[Version difference data]
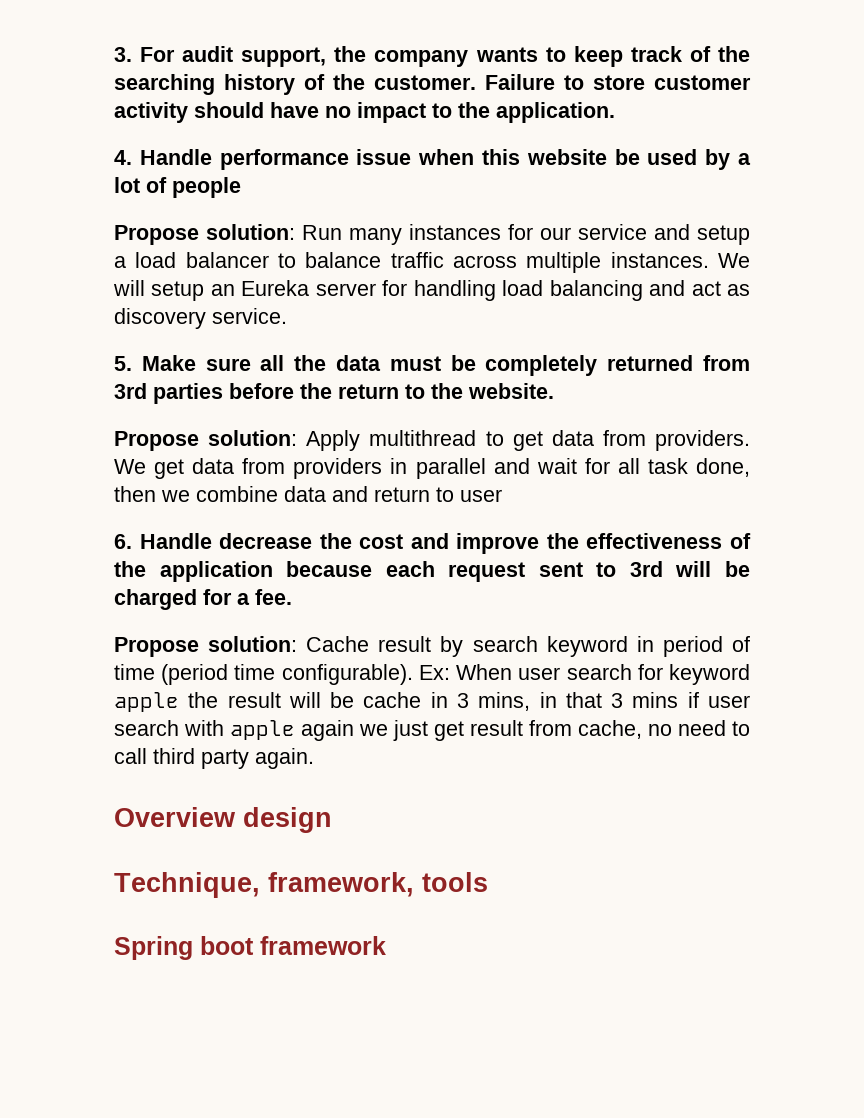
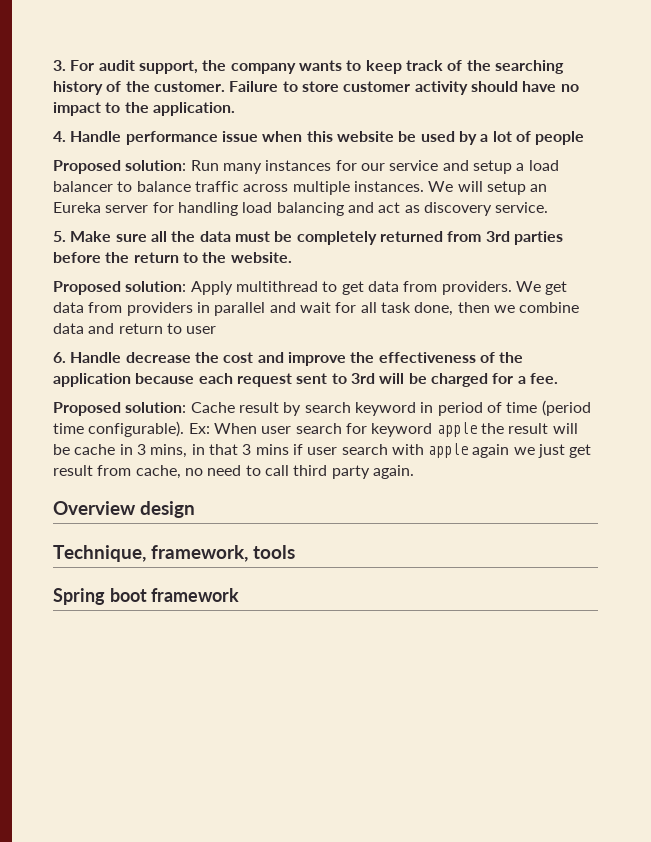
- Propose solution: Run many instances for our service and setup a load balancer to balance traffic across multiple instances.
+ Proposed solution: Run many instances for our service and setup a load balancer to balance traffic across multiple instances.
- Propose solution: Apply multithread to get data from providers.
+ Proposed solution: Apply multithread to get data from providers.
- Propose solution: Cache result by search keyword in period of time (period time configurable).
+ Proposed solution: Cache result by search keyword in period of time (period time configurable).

■ PROMPT: Your copy should match the entries above exactly and contain no pictures.

■ SOLUTION:
- Propose solution: Run many instances for our service and setup a load balancer to balance traffic across multiple instances.
+ Proposed solution: Run many instances for our service and setup a load balancer to balance traffic across multiple instances.
- Propose solution: Apply multithread to get data from providers.
+ Proposed solution: Apply multithread to get data from providers.
- Propose solution: Cache result by search keyword in period of time (period time configurable).
+ Proposed solution: Cache result by search keyword in period of time (period time configurable).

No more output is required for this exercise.